• **TASK DIRECTIONS**: Wherever the word "block" occurs in the lines below, copy the whole line.

• **INPUT RECORDS**:
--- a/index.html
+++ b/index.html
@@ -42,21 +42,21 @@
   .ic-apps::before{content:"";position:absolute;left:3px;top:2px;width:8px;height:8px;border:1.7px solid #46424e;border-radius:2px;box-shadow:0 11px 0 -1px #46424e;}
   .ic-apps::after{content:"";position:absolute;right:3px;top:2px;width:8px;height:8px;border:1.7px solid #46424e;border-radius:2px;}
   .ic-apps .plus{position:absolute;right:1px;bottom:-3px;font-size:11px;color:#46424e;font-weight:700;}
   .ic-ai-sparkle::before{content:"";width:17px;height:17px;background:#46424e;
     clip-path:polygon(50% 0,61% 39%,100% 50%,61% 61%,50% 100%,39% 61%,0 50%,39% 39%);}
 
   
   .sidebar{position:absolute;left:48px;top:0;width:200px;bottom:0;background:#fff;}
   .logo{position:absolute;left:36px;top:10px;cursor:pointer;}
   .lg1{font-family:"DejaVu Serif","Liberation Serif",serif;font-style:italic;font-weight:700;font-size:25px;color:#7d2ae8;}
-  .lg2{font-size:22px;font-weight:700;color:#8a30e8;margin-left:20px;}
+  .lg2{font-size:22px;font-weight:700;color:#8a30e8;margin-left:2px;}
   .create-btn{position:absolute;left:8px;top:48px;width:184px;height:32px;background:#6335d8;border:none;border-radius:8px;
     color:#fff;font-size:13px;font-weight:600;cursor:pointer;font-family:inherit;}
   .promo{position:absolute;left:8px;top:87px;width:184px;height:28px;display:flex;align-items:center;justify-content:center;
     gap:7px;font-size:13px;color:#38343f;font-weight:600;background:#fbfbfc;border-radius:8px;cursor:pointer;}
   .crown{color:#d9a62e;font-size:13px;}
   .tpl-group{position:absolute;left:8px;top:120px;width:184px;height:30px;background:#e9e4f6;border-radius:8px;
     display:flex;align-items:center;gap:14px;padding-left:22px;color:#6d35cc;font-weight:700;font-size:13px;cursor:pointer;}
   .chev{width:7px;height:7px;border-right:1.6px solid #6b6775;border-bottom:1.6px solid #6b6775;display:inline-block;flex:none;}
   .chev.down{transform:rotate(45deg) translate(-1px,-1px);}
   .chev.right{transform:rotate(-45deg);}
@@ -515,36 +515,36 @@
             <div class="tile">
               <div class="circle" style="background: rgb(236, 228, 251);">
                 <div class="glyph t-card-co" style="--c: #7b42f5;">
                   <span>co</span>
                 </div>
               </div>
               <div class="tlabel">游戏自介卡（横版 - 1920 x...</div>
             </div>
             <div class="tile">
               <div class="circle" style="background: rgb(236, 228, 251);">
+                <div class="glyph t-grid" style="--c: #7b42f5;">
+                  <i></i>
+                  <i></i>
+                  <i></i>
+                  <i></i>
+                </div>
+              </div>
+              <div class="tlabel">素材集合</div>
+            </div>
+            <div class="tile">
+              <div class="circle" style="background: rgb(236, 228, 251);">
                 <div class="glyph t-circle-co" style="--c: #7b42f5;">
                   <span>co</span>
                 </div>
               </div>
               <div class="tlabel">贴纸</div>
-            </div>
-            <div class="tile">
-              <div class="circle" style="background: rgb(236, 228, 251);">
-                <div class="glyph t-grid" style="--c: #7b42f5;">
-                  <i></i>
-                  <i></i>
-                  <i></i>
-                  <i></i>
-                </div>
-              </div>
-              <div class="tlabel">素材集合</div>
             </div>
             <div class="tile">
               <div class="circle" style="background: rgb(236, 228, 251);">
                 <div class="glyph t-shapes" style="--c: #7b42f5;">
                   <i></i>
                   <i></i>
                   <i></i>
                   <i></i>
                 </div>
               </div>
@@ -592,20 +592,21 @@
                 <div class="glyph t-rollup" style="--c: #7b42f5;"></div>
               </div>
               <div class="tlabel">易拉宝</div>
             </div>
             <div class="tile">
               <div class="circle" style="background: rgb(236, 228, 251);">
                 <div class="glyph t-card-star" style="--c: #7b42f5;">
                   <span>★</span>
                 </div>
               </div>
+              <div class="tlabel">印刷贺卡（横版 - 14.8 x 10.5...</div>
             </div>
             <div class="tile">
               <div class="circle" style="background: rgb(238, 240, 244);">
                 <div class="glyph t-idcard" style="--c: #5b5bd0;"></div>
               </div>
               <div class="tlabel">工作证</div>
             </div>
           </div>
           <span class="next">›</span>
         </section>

---

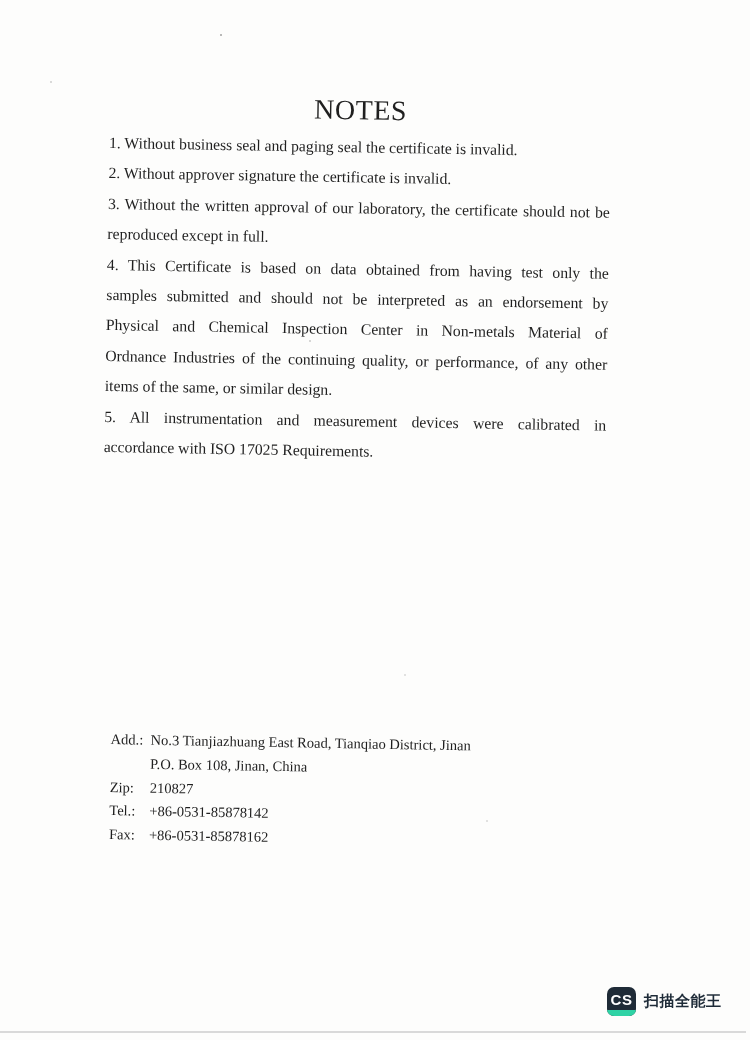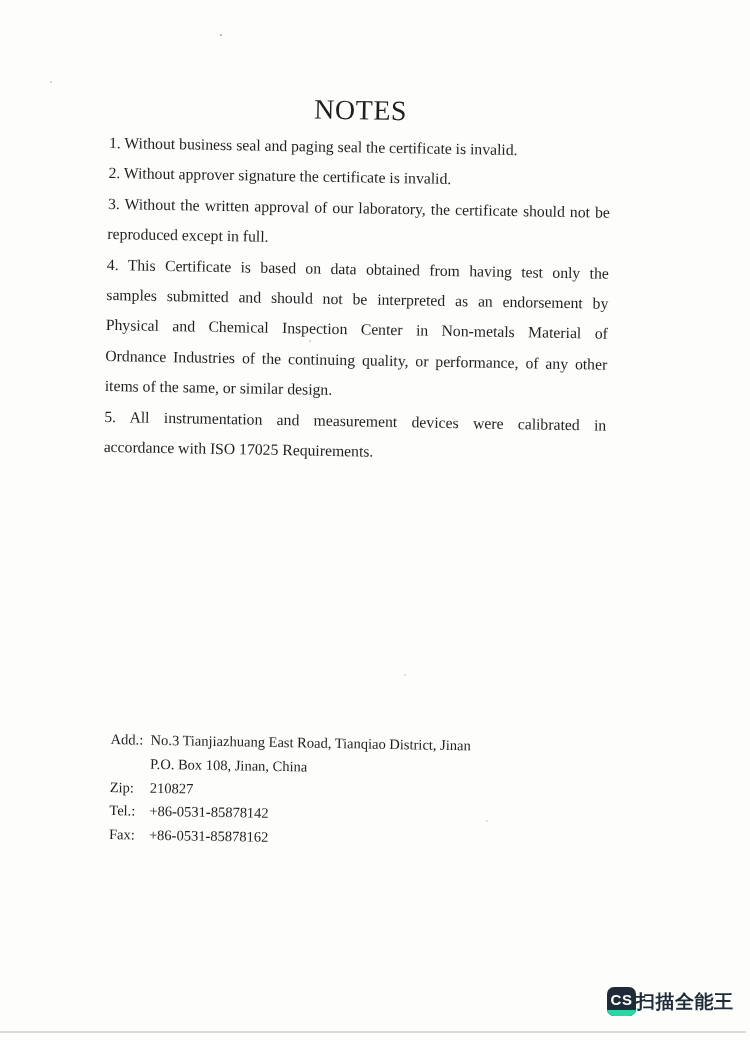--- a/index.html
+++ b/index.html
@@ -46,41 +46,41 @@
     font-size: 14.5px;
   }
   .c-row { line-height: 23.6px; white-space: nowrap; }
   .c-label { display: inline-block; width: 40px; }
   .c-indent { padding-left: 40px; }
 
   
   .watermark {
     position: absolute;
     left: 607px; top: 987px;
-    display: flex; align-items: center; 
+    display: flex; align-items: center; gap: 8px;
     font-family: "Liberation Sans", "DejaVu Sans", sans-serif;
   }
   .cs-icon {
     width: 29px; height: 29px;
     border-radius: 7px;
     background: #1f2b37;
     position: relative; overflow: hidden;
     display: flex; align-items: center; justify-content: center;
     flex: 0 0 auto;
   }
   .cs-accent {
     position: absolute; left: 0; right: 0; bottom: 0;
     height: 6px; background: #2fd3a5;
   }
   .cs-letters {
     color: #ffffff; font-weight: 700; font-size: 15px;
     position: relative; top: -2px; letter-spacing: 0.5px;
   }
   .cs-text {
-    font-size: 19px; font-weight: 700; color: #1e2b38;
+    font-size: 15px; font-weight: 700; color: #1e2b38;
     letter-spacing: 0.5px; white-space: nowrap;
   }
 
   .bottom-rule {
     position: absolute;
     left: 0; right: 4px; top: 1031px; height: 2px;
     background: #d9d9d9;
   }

• **RESPONSE TO THIS TASK**:
   .chev{width:7px;height:7px;border-right:1.6px solid #6b6775;border-bottom:1.6px solid #6b6775;display:inline-block;flex:none;}
   .c-label { display: inline-block; width: 40px; }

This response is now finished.